WHAT YOU SHOULD DO
After finding the line with "the application use" in the data below, set down exactly each line through the one with "examples on how to use this package.", inclusive, and stop there.

GIVEN RECORDS START

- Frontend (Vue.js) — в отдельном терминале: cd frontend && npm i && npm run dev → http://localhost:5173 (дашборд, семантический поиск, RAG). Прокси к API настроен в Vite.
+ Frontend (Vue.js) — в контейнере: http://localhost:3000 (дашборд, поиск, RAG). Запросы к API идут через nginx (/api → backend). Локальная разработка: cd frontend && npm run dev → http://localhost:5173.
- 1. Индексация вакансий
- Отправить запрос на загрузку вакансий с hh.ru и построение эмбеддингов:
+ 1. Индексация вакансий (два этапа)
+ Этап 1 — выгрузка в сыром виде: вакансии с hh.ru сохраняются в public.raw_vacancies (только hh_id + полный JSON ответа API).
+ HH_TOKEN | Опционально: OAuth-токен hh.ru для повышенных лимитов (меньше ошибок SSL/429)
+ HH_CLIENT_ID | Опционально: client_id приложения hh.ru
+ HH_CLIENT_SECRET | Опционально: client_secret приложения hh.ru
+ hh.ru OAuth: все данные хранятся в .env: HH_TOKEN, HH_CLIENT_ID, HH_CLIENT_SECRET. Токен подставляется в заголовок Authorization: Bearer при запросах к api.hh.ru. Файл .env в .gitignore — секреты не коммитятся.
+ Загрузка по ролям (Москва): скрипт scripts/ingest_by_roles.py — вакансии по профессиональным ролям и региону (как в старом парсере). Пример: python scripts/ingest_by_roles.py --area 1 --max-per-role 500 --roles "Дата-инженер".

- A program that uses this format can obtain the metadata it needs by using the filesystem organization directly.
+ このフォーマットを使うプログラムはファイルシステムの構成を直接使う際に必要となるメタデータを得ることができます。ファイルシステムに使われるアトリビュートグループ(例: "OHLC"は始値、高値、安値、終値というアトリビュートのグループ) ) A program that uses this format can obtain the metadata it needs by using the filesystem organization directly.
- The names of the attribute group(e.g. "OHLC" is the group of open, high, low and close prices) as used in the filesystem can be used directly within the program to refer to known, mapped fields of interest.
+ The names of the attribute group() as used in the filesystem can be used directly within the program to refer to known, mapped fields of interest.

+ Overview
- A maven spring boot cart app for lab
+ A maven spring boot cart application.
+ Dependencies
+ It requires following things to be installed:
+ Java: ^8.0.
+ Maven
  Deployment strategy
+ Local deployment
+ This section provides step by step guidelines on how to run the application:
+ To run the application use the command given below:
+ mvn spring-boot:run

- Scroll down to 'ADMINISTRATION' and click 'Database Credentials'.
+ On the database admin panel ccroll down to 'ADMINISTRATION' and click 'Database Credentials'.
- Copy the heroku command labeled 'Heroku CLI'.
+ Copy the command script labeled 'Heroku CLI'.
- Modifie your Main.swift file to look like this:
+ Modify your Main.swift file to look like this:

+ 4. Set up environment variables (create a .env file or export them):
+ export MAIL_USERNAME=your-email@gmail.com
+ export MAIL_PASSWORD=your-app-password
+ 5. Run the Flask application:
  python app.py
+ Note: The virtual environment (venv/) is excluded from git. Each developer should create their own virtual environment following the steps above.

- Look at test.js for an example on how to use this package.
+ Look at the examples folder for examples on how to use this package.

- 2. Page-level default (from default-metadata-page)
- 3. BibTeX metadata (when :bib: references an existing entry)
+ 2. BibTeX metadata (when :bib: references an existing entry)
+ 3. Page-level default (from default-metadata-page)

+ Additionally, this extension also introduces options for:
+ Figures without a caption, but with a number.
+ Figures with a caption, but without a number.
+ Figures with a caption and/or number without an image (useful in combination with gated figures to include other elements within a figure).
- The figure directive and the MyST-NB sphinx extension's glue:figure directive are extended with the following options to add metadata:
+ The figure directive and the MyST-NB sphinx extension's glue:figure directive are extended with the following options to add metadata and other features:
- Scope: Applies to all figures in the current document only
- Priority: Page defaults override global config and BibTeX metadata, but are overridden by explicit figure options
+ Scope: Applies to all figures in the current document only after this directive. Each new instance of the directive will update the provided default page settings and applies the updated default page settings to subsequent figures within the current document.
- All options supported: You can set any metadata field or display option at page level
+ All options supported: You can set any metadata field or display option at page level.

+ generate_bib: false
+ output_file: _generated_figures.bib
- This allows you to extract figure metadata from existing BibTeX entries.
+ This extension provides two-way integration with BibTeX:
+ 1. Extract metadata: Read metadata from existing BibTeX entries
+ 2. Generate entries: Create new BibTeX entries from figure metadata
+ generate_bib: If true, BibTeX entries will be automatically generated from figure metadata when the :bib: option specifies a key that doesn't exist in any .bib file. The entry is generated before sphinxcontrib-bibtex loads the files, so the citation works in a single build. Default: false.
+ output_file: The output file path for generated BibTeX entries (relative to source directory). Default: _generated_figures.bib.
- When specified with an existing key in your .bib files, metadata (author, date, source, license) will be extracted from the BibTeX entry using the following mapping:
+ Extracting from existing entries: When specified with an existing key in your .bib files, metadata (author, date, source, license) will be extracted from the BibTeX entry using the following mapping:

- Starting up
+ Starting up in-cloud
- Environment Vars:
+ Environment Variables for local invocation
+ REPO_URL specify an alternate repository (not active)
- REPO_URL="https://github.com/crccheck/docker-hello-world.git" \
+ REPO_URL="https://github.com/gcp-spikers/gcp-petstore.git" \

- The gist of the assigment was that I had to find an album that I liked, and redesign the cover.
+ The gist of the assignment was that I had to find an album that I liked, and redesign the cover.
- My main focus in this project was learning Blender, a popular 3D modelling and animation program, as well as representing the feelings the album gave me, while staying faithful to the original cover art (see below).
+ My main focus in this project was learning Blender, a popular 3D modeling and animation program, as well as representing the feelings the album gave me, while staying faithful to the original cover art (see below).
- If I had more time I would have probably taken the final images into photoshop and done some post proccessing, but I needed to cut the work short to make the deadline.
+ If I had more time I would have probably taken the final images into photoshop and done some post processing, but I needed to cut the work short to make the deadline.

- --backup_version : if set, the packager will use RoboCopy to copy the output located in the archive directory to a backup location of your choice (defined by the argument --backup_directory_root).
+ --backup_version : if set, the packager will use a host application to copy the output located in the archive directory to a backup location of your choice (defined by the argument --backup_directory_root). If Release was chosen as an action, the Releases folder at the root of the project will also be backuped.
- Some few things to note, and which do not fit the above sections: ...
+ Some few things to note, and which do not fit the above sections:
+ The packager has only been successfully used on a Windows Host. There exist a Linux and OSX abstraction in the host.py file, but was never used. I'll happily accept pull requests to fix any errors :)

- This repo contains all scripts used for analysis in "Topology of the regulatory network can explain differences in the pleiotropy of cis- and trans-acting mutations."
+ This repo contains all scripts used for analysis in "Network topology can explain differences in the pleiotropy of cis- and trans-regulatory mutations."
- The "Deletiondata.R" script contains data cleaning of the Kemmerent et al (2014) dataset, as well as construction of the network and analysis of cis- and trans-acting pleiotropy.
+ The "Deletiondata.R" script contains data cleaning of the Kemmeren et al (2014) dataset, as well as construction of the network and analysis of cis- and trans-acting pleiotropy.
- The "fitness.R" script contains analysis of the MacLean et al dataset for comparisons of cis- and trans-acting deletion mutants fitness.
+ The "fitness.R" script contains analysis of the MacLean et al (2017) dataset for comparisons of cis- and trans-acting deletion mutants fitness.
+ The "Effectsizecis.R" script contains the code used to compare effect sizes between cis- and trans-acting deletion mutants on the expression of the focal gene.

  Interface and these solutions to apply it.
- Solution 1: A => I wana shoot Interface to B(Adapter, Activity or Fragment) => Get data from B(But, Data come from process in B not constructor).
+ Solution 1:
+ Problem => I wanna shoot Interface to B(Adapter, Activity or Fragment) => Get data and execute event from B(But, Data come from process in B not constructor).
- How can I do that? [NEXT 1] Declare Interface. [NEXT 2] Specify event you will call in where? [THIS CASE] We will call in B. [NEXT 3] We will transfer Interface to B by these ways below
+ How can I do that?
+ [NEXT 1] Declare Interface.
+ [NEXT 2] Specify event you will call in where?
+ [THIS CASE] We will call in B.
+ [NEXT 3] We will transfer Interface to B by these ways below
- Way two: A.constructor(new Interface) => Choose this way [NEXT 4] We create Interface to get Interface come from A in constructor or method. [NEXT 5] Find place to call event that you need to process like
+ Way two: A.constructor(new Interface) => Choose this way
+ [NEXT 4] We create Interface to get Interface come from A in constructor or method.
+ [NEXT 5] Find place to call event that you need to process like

GIVEN RECORDS END

EXERCISE OUTPUT
+ To run the application use the command given below:
+ mvn spring-boot:run

- Scroll down to 'ADMINISTRATION' and click 'Database Credentials'.
+ On the database admin panel ccroll down to 'ADMINISTRATION' and click 'Database Credentials'.
- Copy the heroku command labeled 'Heroku CLI'.
+ Copy the command script labeled 'Heroku CLI'.
- Modifie your Main.swift file to look like this:
+ Modify your Main.swift file to look like this:

+ 4. Set up environment variables (create a .env file or export them):
+ export MAIL_USERNAME=your-email@gmail.com
+ export MAIL_PASSWORD=your-app-password
+ 5. Run the Flask application:
  python app.py
+ Note: The virtual environment (venv/) is excluded from git. Each developer should create their own virtual environment following the steps above.

- Look at test.js for an example on how to use this package.
+ Look at the examples folder for examples on how to use this package.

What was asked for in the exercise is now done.